Research indicates significant roles for gradual transitions to full retirement and for coordination between spouses in the typical retirement experience. However, there is little research exploring the potentially important interactions between the two. This paper addresses this gap in the literature and provides a more robust understanding of retirement decisions by examining joint work-to-retirement trajectories. We analyze 12 waves of the Health and Retirement Study to develop detailed descriptions of couples' realized joint retirement trajectories. We use two strategies to classify joint work-to-retirement trajectories. First, we use simple researcher defined rules or heuristics to categorize trajectories that share common features.
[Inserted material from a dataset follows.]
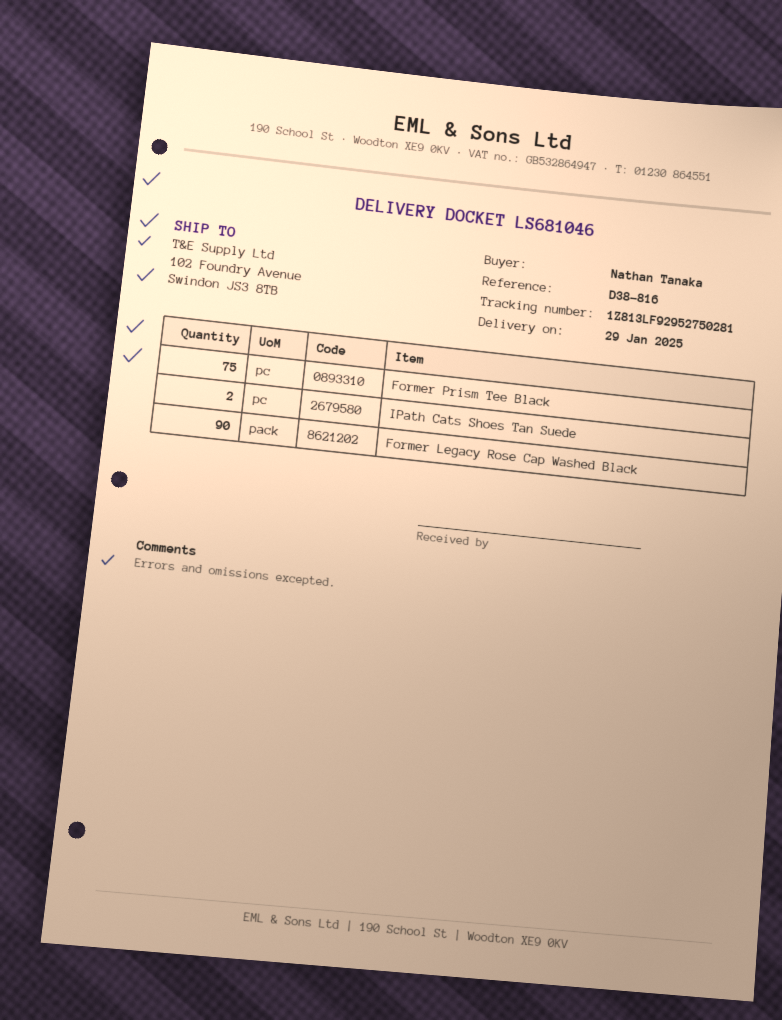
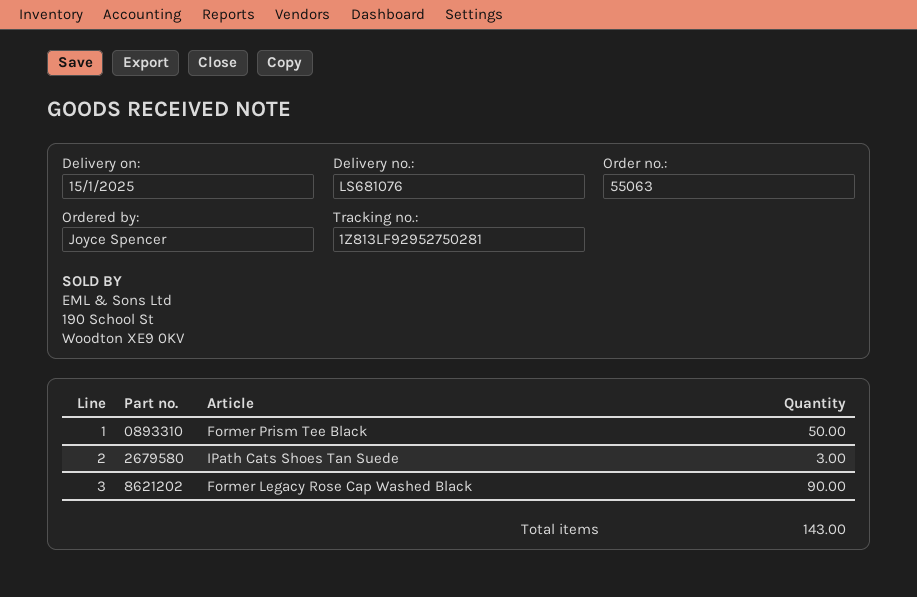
delivery note number: LS681046 -> LS681076
delivery date: 2025-01-29 -> 2025-01-15
ordered by: Nathan Tanaka -> Joyce Spencer
Former Prism Tee Black: 75 -> 50
IPath Cats Shoes Tan Suede: 2 -> 3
Second, we use an algorithmic sequence analysis method to identify trajectories that share common properties into clusters, creating a statistically derived typology of retirement pathways. A key finding of our research is the vast variation in retirement sequences followed by couples; our sample includes over 2,600 couples and over 1,400 unique retirement trajectories. We document the frequency of couples' joint work-to-retirement trajectories observed in the data and the characteristics of these joint trajectories. We also explore the extent to which couples' personal and employment characteristics correlate with their joint work-to-retirement transitions and trajectories.
Brown, Kristine M., Katherine Grace Carman, and Kathryn A. Edwards, Alternative Pathways to Retirement in a Household Context. Santa Monica, CA: RAND Corporation, 2020. https://www.rand.org/pubs/working_papers/WRA822-1.html.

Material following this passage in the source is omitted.